In some countries, it’s more common to put the sender’s name and address at the back of the envelope on the flap.
Also, it’s not absolutely essential to put your address on the envelope as, technically, the U.S. postal service only requires the recipient’s name and address in order to ensure successful delivery. However, if you are unsure about whether you have the addressee’s details down correctly, it’s best to write a return address in case the letter gets lost or something else happens.
► The correct way to write the sender’s address if the letter needs to be returned
- Write your name in full.
- On the next line underneath, write your street address or postal box details.
- If your address is longer than one line, it’s okay to use 2 lines if you need it.
- Below your street address, follow with the name of your town or city of residence, the correct abbreviated letters of your state, and the ZIP code.
► The Correct way to write the recipient’s name and address on the envelope
- Write their name in full – for formal or informal addressee titles, scroll down to the Wedding Invitation section.
- Underneath their name, write their address, postal box number, office suite, or hotel’s location.
- Below the street address, write the name of the town/city, abbreviated state letters, and ZIP.
- If the recipient is at a business or company, write the company’s name first; then write below the company’s name c/o (stands for “care of”) or ATTENTION or ATTN. followed by the recipient’s name.
If you are unsure about the ZIP code + 4 extra locator digits, the U.S. Postal Service has a dedicated website to help you find the four extra digits you need.
Go to their site, enter all the necessary information, press the ‘FIND’ icon, and the ZIP code tool will give you the correct ZIP+4 code you require.
It’s a good idea to go the extra mile to add the ZIP+4 code to your address – the more address information you write on your envelope, the easier it will be to get to where it needs to go or come back to you if the letter goes missing.
Address guidelines issued by the USPS
- Never write in pencil – only ink-based media or print is acceptable.
- Everything written in CAPITAL LETTERS is preferred.
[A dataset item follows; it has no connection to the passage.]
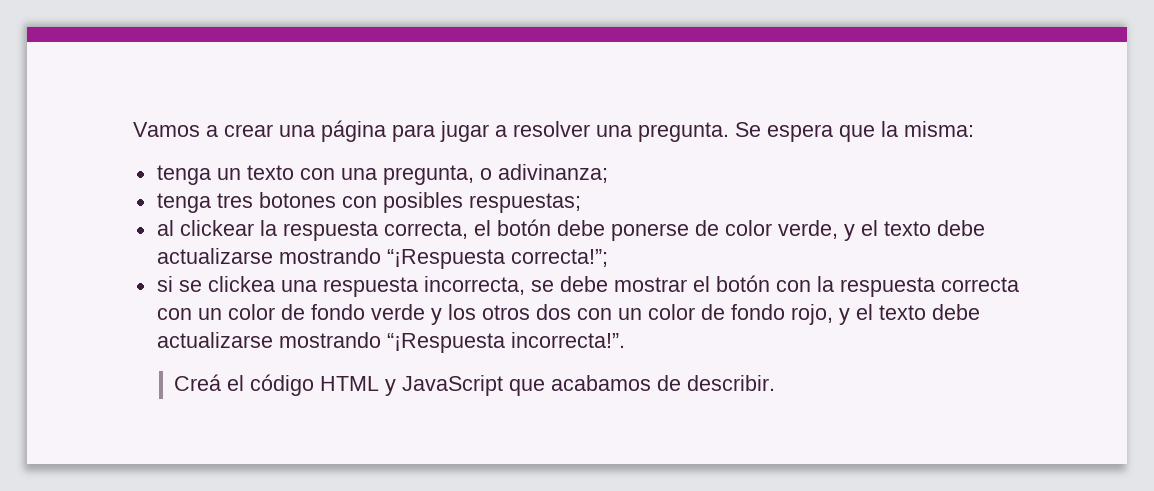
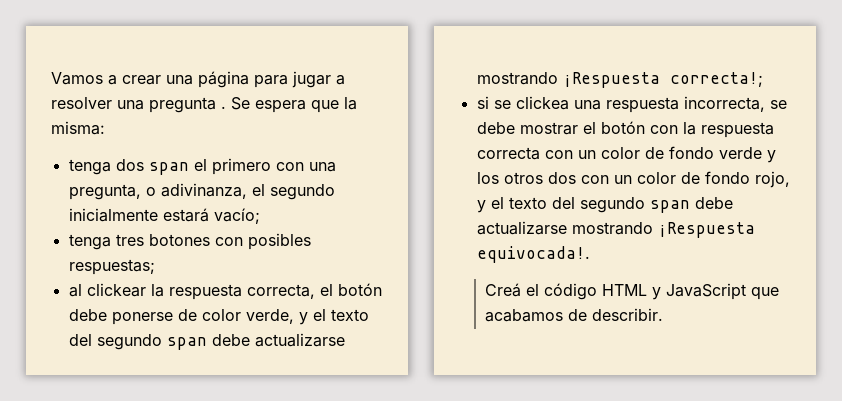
[638,122,729,142] pregunta. -> [149,97,226,113] pregunta .
[216,164,608,185] un texto con una pregunta, o adivinanza; -> [115,158,336,175] [68,183,335,200] [68,208,260,224] dos span el primero con una pregunta, o adivinanza, el segundo inicialmente estará vacío;
[936,220,985,236] [156,248,608,269] debe actualizarse mostrando “¡Respuesta correcta!”; -> [68,333,345,350] [476,72,763,88] del segundo span debe actualizarse mostrando ¡Respuesta correcta!;
[931,304,980,320] [156,332,625,353] debe actualizarse mostrando “¡Respuesta incorrecta!”. -> [551,197,733,213] [476,221,755,238] [476,246,590,263] del segundo span debe actualizarse mostrando ¡Respuesta equivocada!.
Don’t worry all you calligraphy fans out there – it’s possible to do this using your most elegant script!
- No punctuation. Yes, I know we’re taught to write New York as NY. and Mr. & Mrs. – however, the postal service prefers NO punctuation between the address words.
- No nicknames, no additional drawings, and no comedy. It might sound like a good idea to write “Gareth aka Old Stinky from the Athletic Team!!! But the USPS prefers only the recipient’s full legal name and title on the envelope.
- Abbreviations please for streets/avenues, apartment complexes, and states.
Return address stamps
One thing I am obsessed about when it comes to my envelopes is to make it as effort-free as possible, so I have a few options of stamps for our return addresses with my lettering.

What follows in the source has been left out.